Background Among the several musculoskeletal manifestations in patients with Marfan syndrome, spinal deformity causes pain and respiratory impairment and is a great hindrance to patients’ daily activities. The present study elucidates the genetic risk factors for the development of severe scoliosis in patients with Marfan syndrome.

Methods We retrospectively evaluated 278 patients with pathogenic or likely pathogenic FBN1 variants. The patients were divided into those with (n=57) or without (n=221) severe scoliosis.

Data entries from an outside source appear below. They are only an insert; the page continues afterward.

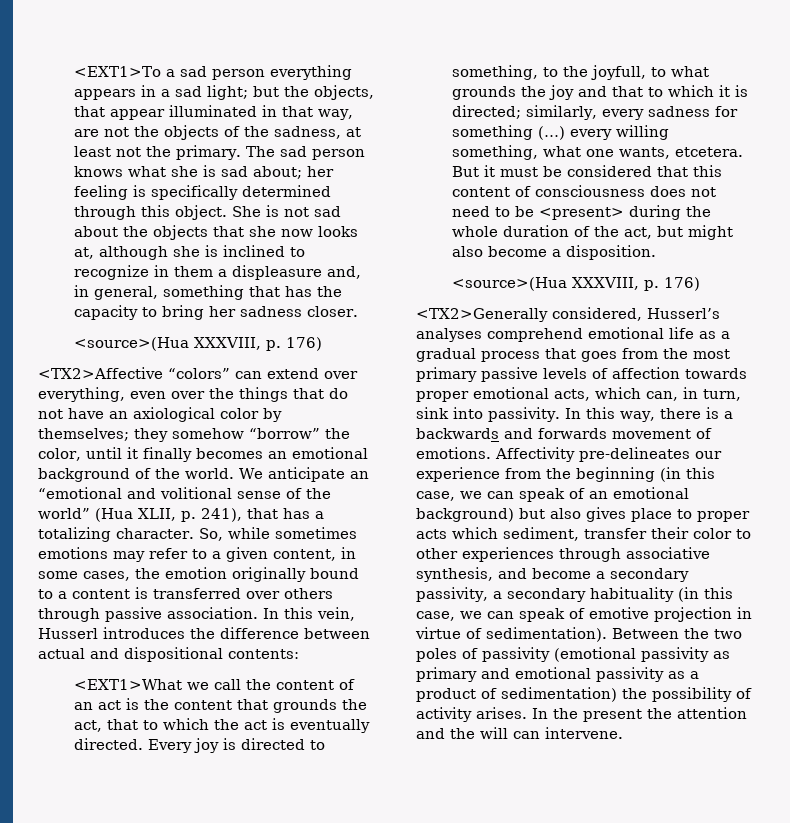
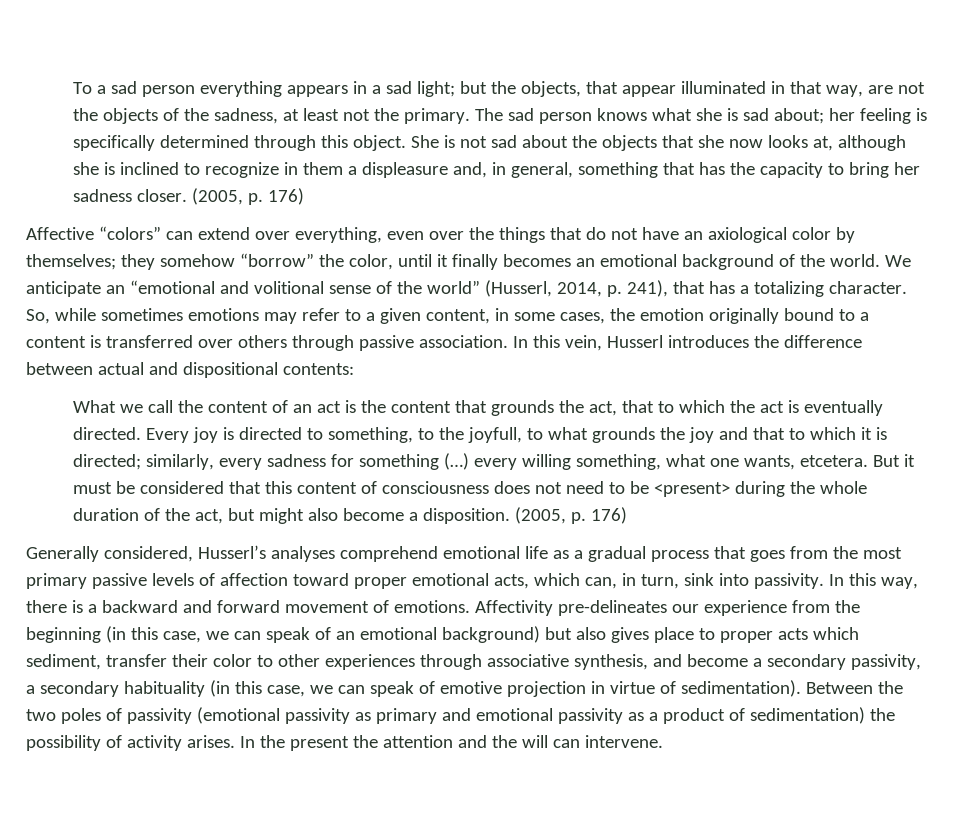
- <EXT1>To a sad person everything appears in a sad light; but the objects, that appear illuminated in that way, are not the objects of the sadness, at least not the primary.
+ To a sad person everything appears in a sad light; but the objects, that appear illuminated in that way, are not the objects of the sadness, at least not the primary.
- She is not sad about the objects that she now looks at, although she is inclined to recognize in them a displeasure and, in general, something that has the capacity to bring her sadness closer.
- <source>(Hua XXXVIII, p. 176)
- <TX2>Affective “colors” can extend over everything, even over the things that do not have an axiological color by themselves;
+ She is not sad about the objects that she now looks at, although she is inclined to recognize in them a displeasure and, in general, something that has the capacity to bring her sadness closer. (2005, p. 176)
+ Affective “colors” can extend over everything, even over the things that do not have an axiological color by themselves;
- We anticipate an “emotional and volitional sense of the world” (Hua XLII, p. 241), that has a totalizing character.
+ We anticipate an “emotional and volitional sense of the world” (Husserl, 2014, p. 241), that has a totalizing character.
- <EXT1>What we call the content of an act is the content that grounds the act, that to which the act is eventually directed.
+ What we call the content of an act is the content that grounds the act, that to which the act is eventually directed.
- But it must be considered that this content of consciousness does not need to be <present> during the whole duration of the act, but might also become a disposition.
- <source>(Hua XXXVIII, p. 176)
- <TX2>Generally considered, Husserl’s analyses comprehend emotional life as a gradual process that goes from the most primary passive levels of affection towards proper emotional acts, which can, in turn, sink into passivity.
+ But it must be considered that this content of consciousness does not need to be <present> during the whole duration of the act, but might also become a disposition. (2005, p. 176)
+ Generally considered, Husserl’s analyses comprehend emotional life as a gradual process that goes from the most primary passive levels of affection toward proper emotional acts, which can, in turn, sink into passivity.
- In this way, there is a backwards and forwards movement of emotions.
+ In this way, there is a backward and forward movement of emotions.

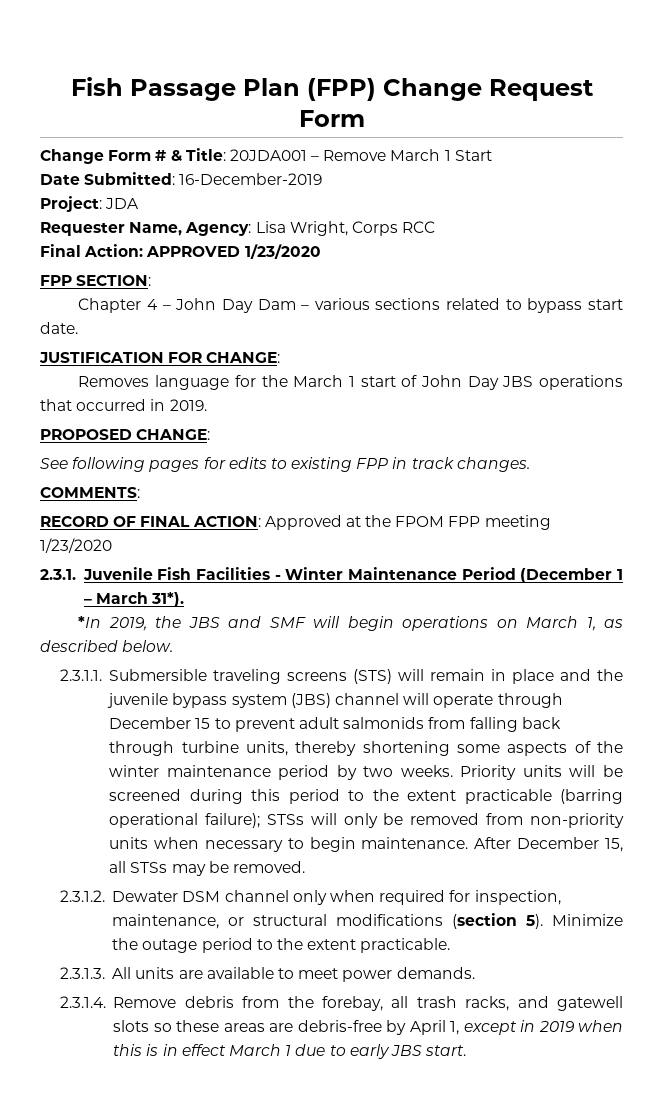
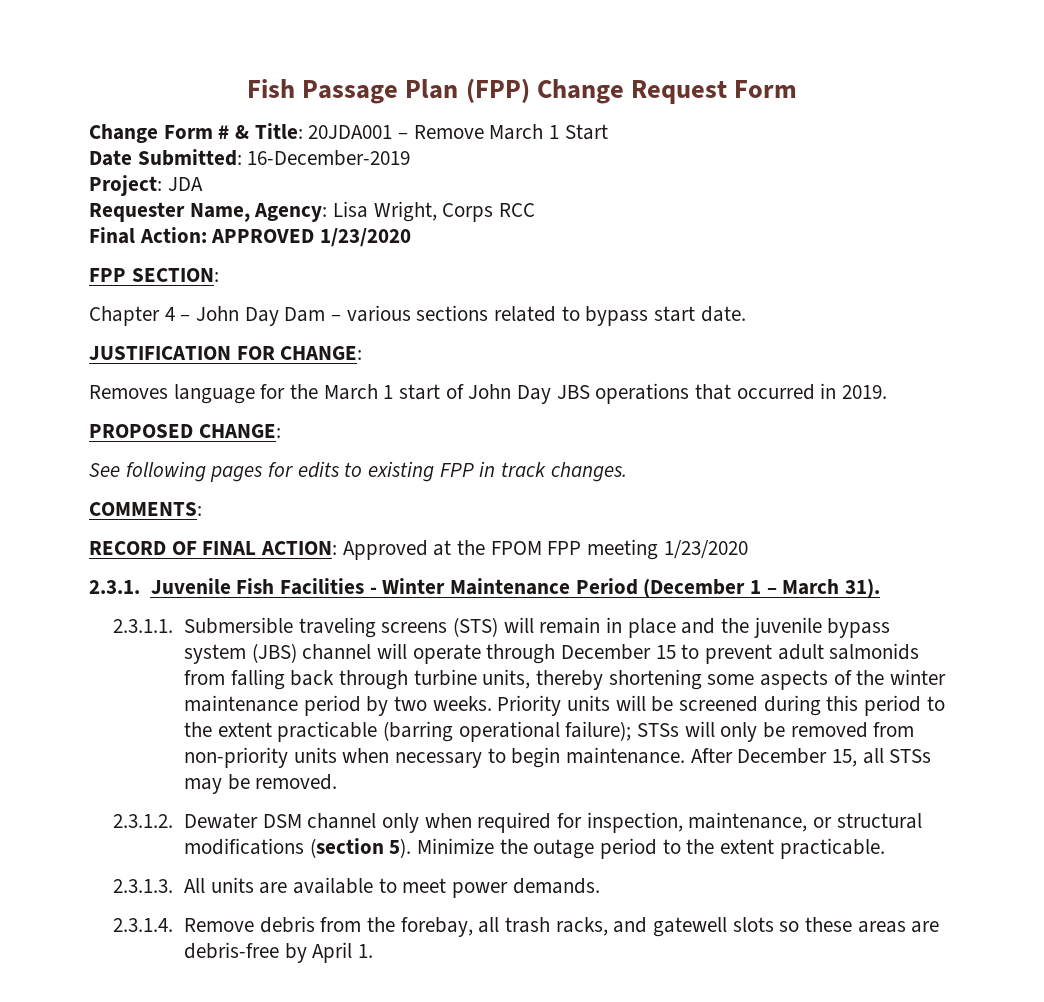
- 2.3.1. Juvenile Fish Facilities - Winter Maintenance Period (December 1 – March 31*).
- *In 2019, the JBS and SMF will begin operations on March 1, as described below.
+ 2.3.1. Juvenile Fish Facilities - Winter Maintenance Period (December 1 – March 31).
- 2.3.1.4. Remove debris from the forebay, all trash racks, and gatewell slots so these areas are debris-free by April 1, except in 2019 when this is in effect March 1 due to early JBS start.
+ 2.3.1.4. Remove debris from the forebay, all trash racks, and gatewell slots so these areas are debris-free by April 1.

Severe scoliosis was defined as (1) patients undergoing surgery before 50 years of age or (2) patients with a Cobb angle exceeding 50° before 50 years of age. The variants were classified as protein-truncating variants (PTVs), which included variants creating premature termination codons and inframe exon-skipping, or non-PTVs, based on their location and predicted amino acid alterations, and the effect of the FBN1 genotype on the development of severe scoliosis was examined. The impact of location of FBN1 variants on the development of severe scoliosis was also investigated.

Results Univariate and multivariate analyses revealed that female sex, PTVs of FBN1 and variants in the neonatal region (exons 25–33) were all independent significant predictive factors for the development of severe scoliosis. Furthermore, these factors were identified as predictors of progression of existing scoliosis into severe state.

Conclusions We elucidated the genetic risk factors for the development of severe scoliosis in patients with Marfan syndrome. Patients harbouring pathogenic FBN1 variants with these genetic risk factors should be monitored carefully for scoliosis progression.

  • paediatrics
  • genotype
  • musculoskeletal diseases
  • orthopaedics

Data availability statement

Data are available upon reasonable request. All genetic data included in this study are provided in online supplemental table 1. Other data are available on reasonable request. Deidentified data are available on reasonable request subject to ethics approval from the corresponding author.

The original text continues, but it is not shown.